*** Provided records ***

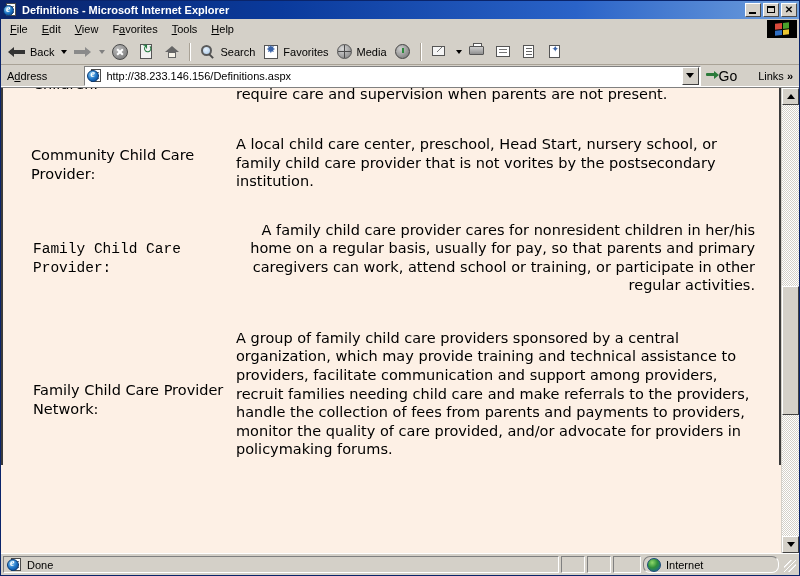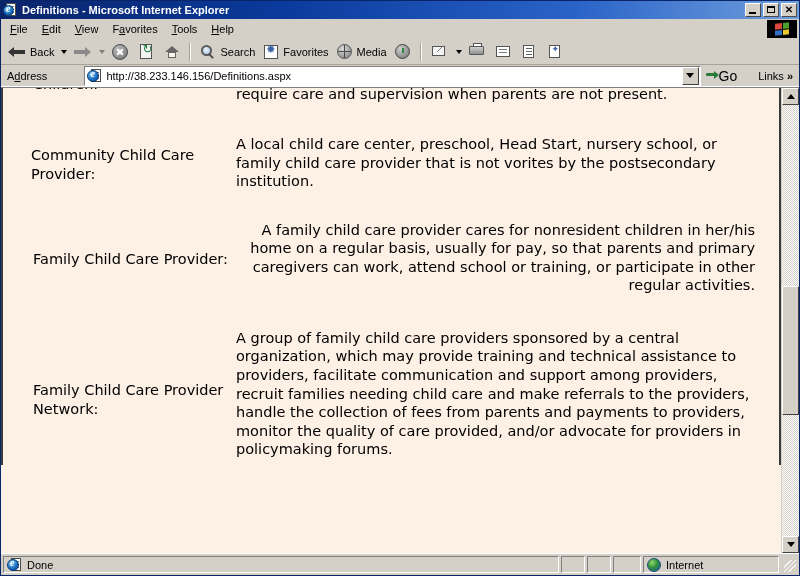--- a/index.html
+++ b/index.html
@@ -406,7 +406,7 @@
   .deftable tr.r0 td { padding-top: 0; }
   .deftable tr.r1 td.term { padding-top: 30px; padding-left: 28px; }
   .deftable tr.r1 td.desc { padding-top: 26px; }
-  .deftable tr.r2 td.term { padding-top: 26px; }
+  .deftable tr.r2 td.term { padding-top: 26px; font-family: Liberation Mono, monospace; }
   .deftable tr.r2 td.desc { padding-top: 24px; text-align: right; }
   .deftable tr.r3 td.term { padding-top: 40px; }
   .deftable tr.r3 td.desc { padding-top: 28px; }

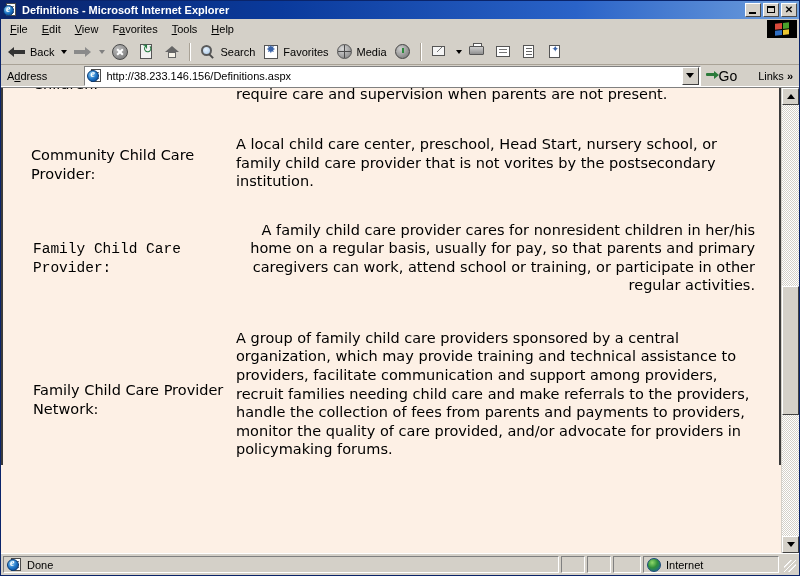--- a/index.html
+++ b/index.html
@@ -469,7 +469,7 @@
   .sb-main { flex: 1 1 auto; min-width: 0; }
   .sb-blank { flex: 0 0 24px; }
   .sb-blank2 { flex: 0 0 28px; }
-  .sb-zone { flex: 0 0 136px; }
+  .sb-zone { flex: 0 0 136px; border-radius: 7px; }
   .sb-grip { flex: 0 0 16px; border: none; background: transparent; position: relative; }
   .sb-grip::after {
     content:"";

*** End of Provided records ***

Instructions to follow:
Using the data above, copy exactly the lines from the one containing "-406,7 +406,7 @@" to the one containing "-469,7 +469,7 @@", inclusive. Exclude the pictures.

The answer:
@@ -406,7 +406,7 @@
   .deftable tr.r0 td { padding-top: 0; }
   .deftable tr.r1 td.term { padding-top: 30px; padding-left: 28px; }
   .deftable tr.r1 td.desc { padding-top: 26px; }
-  .deftable tr.r2 td.term { padding-top: 26px; }
+  .deftable tr.r2 td.term { padding-top: 26px; font-family: Liberation Mono, monospace; }
   .deftable tr.r2 td.desc { padding-top: 24px; text-align: right; }
   .deftable tr.r3 td.term { padding-top: 40px; }
   .deftable tr.r3 td.desc { padding-top: 28px; }

--- a/index.html
+++ b/index.html
@@ -469,7 +469,7 @@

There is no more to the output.